Sulle cause del fenomeno hanno investigato Kinnon MacKinnon, professore transgender alla York University, e la psichiatra americana Lisa Littman. Ciò che hanno scoperto spiega perché il tema della detransizione sia un tabù: secondo Laura Edwards-Leeper, psicologa clinica nell’Oregon (intervistata da Reuters) i medici sono terrorizzati dall’esito di queste ricerche.
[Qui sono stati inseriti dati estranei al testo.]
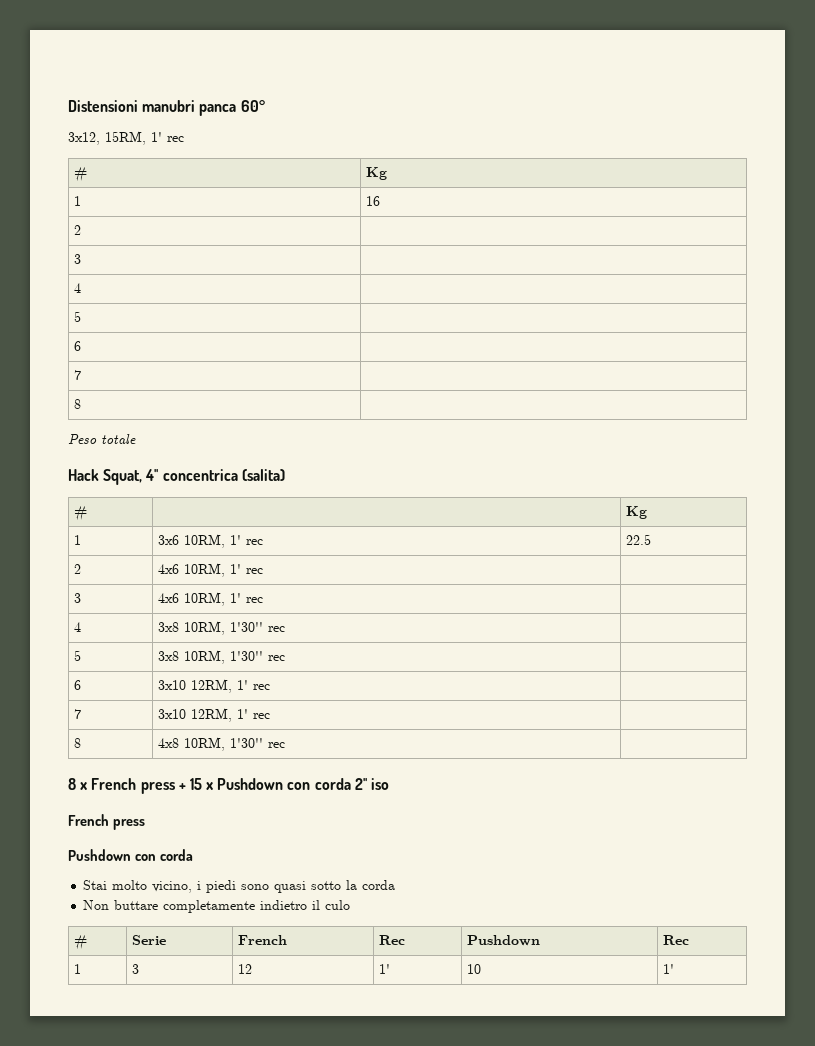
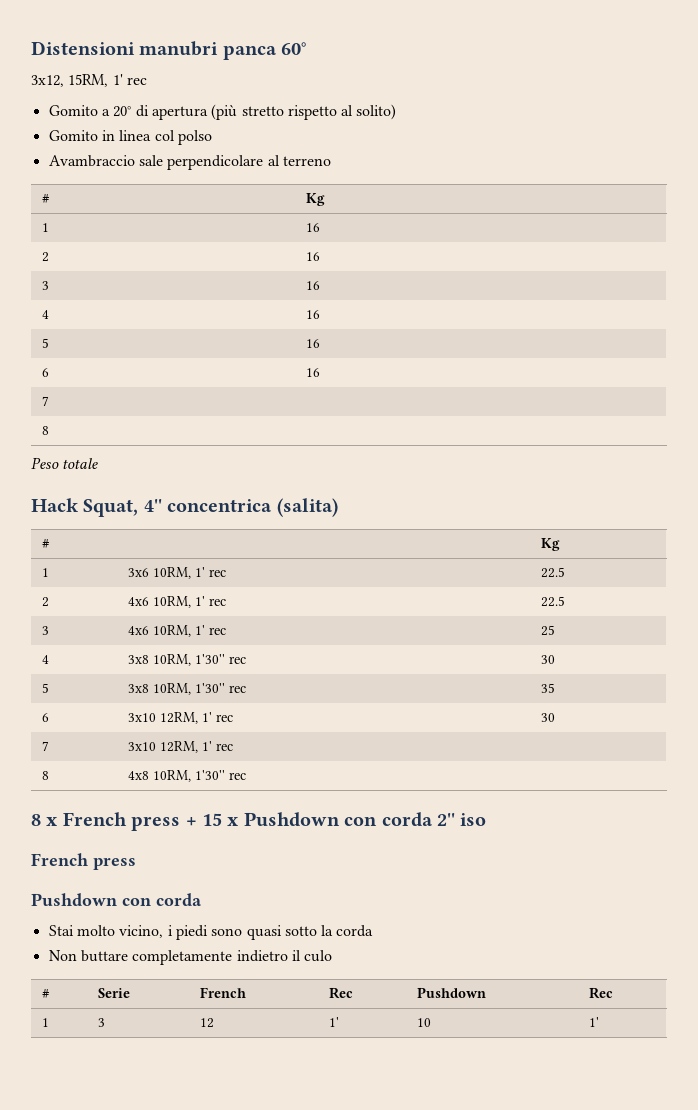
+ Gomito a 20° di apertura (più stretto rispetto al solito)
+ Gomito in linea col polso
+ Avambraccio sale perpendicolare al terreno
  1 | 16
- 2 |
- 3 |
- 4 |
- 5 |
- 6 |
+ 2 | 16
+ 3 | 16
+ 4 | 16
+ 5 | 16
+ 6 | 16
- 2 | 4x6 10RM, 1' rec |
+ 2 | 4x6 10RM, 1' rec | 22.5
- 3 | 4x6 10RM, 1' rec |
+ 3 | 4x6 10RM, 1' rec | 25
- 4 | 3x8 10RM, 1'30'' rec |
+ 4 | 3x8 10RM, 1'30'' rec | 30
- 5 | 3x8 10RM, 1'30'' rec |
+ 5 | 3x8 10RM, 1'30'' rec | 35
- 6 | 3x10 12RM, 1' rec |
+ 6 | 3x10 12RM, 1' rec | 30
I motivi del pentimento di chi cambia genere sembrano riconducibili a due «peccati originali» della transizione: scarsa sicurezza dei trattamenti e diagnosi affrettate per la disforia di genere: queste ultime, necessarie per accedere ai trattamenti, sono cresciute dalle 15.172 del 2017 alle 42.167 del 2021. Molti disagi adolescenziali, sociali o psicologici, finiscono nel calderone della disforia di genere, in cui vengono fatti rientrare anche i gender-fluid e i non binari, generando numerosi «falsi positivi». Secondo Rachel Levine, alto funzionario transgender al ministero della Salute nell’amministrazione Biden, «le cliniche stanno procedendo con cautela», ma non è esattamente così: i detransitioners confermano forti pressioni e poco «consenso informato» anche nelle strutture pubbliche.
Spesso i professionisti del gender-care paventano il rischio di suicidio per indurre i genitori al consenso. Anche in Italia, sette società scientifiche insieme con la Società italiana di pediatria hanno menzionato il «pericolo di suicidio e depressione» per contestare le riserve espresse dalla Società psicoanalitica italiana (Spi) sul rischio di danni fisici e psichici dei farmaci che bloccano la pubertà, definendole «infondate e ingiustificatamente allarmistiche».
È davvero così? Non si direbbe: tra il 2013 e il 2019 la Fda ha registrato 41.213 eventi avversi e 25.645 reazioni «gravi» in piccoli pazienti che avevano assunto il bloccante ormonale Lupron. Le segnalazioni su altri farmaci parlano di comportamenti suicidari, autolesionistici o depressivi. Uno studio della California ha scoperto che il 25 per cento degli 869 pazienti con vaginoplastica è stato ricoverato, e ri-operato, per emorragie o lesioni intestinali. Le femmine soffrono spesso di atrofia vaginale, causata dal testosterone. Altro effetto è il calo della densità ossea. All’assenza di protocolli di trattamento ex-post si aggiunge lo stigma sociale: molti detransitioners hanno denunciato una perdita di sostegno da parte della comunità Lgbtq+, esperienze deludenti con i medici e isolamento. Negli Usa il percorso di cambiamento di sesso viene chiamato «modello affermativo» (l’idea è che sia il ragazzo o la ragazza a poter decidere il proprio sesso). Ma appare in realtà negativo e fonte di profonde solitudini.